# Rejected! Nope, can't ship tobacco



## Hambone1 (May 31, 2011)

I went into a Pack-n-Ship in a strip shopping center to mail a small package to Mikebjrtx. The lady asked me what was in the package and I informed her that it was pipe tobacco. She said that I could not mail it. WTF! Um, why not. Tax reasons. Um. WTF are you talking about. She says that I am not allowed to mail tobacco. Inform her that I send and receive pipe tobacco all the time. She says the postal service doesn't know what's in the package but if they knew that they wouldn't allow it. 

Mike, I just might drive over to your house and drop it in your mail during lunch. 

ARG! What a load of crap!


----------



## hardcz (Aug 1, 2007)

sooo buy the stamps and put it on yourself.... hoes....


----------



## Kevin Keith (Jan 24, 2010)

Yeah...hoes! hahaha


----------



## smokin3000gt (Apr 25, 2012)

That'll teach you to be honest!


----------



## Commander Quan (May 6, 2003)

Never tell them it's tobacco. If you told her it was Birthday Candy, Coffee, Scrapbooking materials, or donkey ****, you would have been fine, even if it's not illegal there's no use arguing with someone who thinks they know the law.


----------



## Monday (Aug 14, 2012)

weak sauce... Next time just "fib" a bit


----------



## Kevin Keith (Jan 24, 2010)

Try sending a pistol for "repair and return" with some of these geniuses! :der:


----------



## RJpuffs (Jan 27, 2008)

Commander Quan said:


> Never tell them it's tobacco. If you told her it was Birthday Candy, Coffee, Scrapbooking materials, or donkey ****, you would have been fine, even if it's not illegal there's no use arguing with someone who thinks they know the law.
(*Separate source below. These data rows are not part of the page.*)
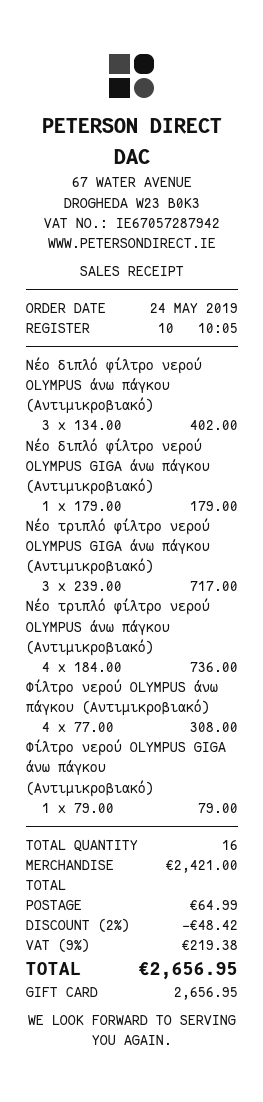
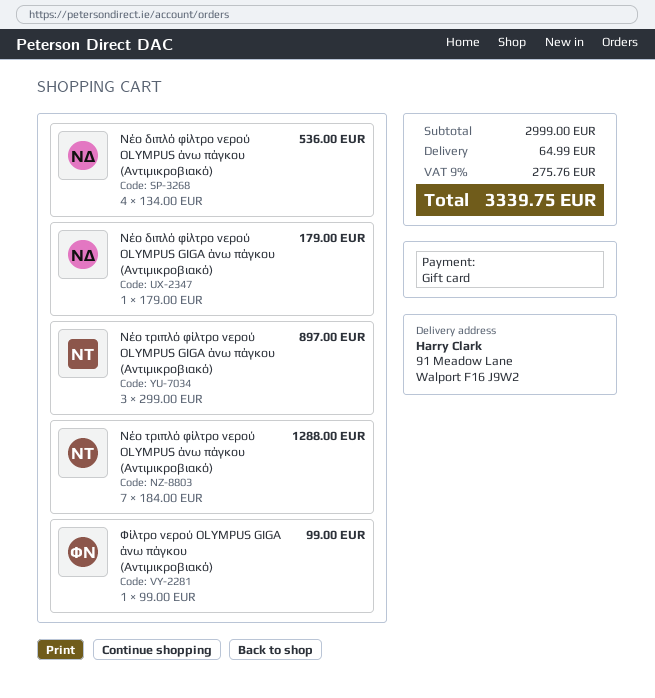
Νέο διπλό φίλτρο νερού OLYMPUS άνω πάγκου (Αντιμικροβιακό): 3 x 134.00 = 402.00 -> 4 x 134.00 = 536.00
Νέο τριπλό φίλτρο νερού OLYMPUS GIGA άνω πάγκου (Αντιμικροβιακό): 3 x 239.00 = 717.00 -> 3 x 299.00 = 897.00
Νέο τριπλό φίλτρο νερού OLYMPUS άνω πάγκου (Αντιμικροβιακό): 4 x 184.00 = 736.00 -> 7 x 184.00 = 1288.00
Φίλτρο νερού OLYMPUS άνω πάγκου (Αντιμικροβιακό): 4 x 77.00 = 308.00 -> none
Φίλτρο νερού OLYMPUS GIGA άνω πάγκου (Αντιμικροβιακό): 1 x 79.00 = 79.00 -> 1 x 99.00 = 99.00
subtotal: 2421.00 -> 2999.00
discount: 2% = 48.42 -> none
tax: 9% = 219.38 -> 9% = 275.76
total: 2656.95 -> 3339.75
It is perfectly legal to ship tobacco within the US. Cigarettes, no. Some states may have local laws that prohibit their own residents from receiving it (WA) but in any case never tell them what it is!


----------



## karatekyle (Nov 2, 2010)

Commander Quan said:


> Never tell them it's tobacco. If you told her it was Birthday Candy, Coffee, Scrapbooking materials, or donkey ****, you would have been fine, even if it's not illegal there's no use arguing with someone who thinks they know the law.


I say "potpourri" everytime. They all roll their eyes.


----------



## indigosmoke (Sep 1, 2009)

Here are the USPS rules:

https://www.usps.com/ship/domestic-tobacco-restrictions.htm

What is interesting is that I found this on the Fedex website dated July 2012.

_Tobacco Products
Tobacco products will be accepted only when shipped from a licensed dealer or distributor to another licensed dealer or distributor. The shipper is solely responsible for compliance with any applicable regulations, which may vary from state to _state.

Prohibited & Restricted Articles | FXF Rules Tariff - FedEx

Does this mean the Fedex technically would no longer be an option for the vendors to ship to customers directly?

UPS seems to only reference cigarettes.

UPS: Shipping Tobacco


----------



## jobes2007 (May 29, 2012)

Every time I go into USPS and they ask me if there's anything perishable, dangerous, etc etc etc in the box and just shake my head no the whole time. They don't need to know what I'm shipping, jeez.


----------



## mcgreggor57 (Nov 3, 2011)

Just tell them it's body parts and be done with it.


----------



## Cigar Noob (May 22, 2011)

They aren't going to insure or replace the tobacco if there is a claim, so why tell them what is really in there? While not nearly as bad, this reminds me of people that put tobacco/cigars in the description when sending money through PP.


----------



## WyoBob (Mar 6, 2007)

This is why I like to use USPS "Click and Ship" online. When the package is ready to go, I put it in the drop box in town or my mailbox. No questions.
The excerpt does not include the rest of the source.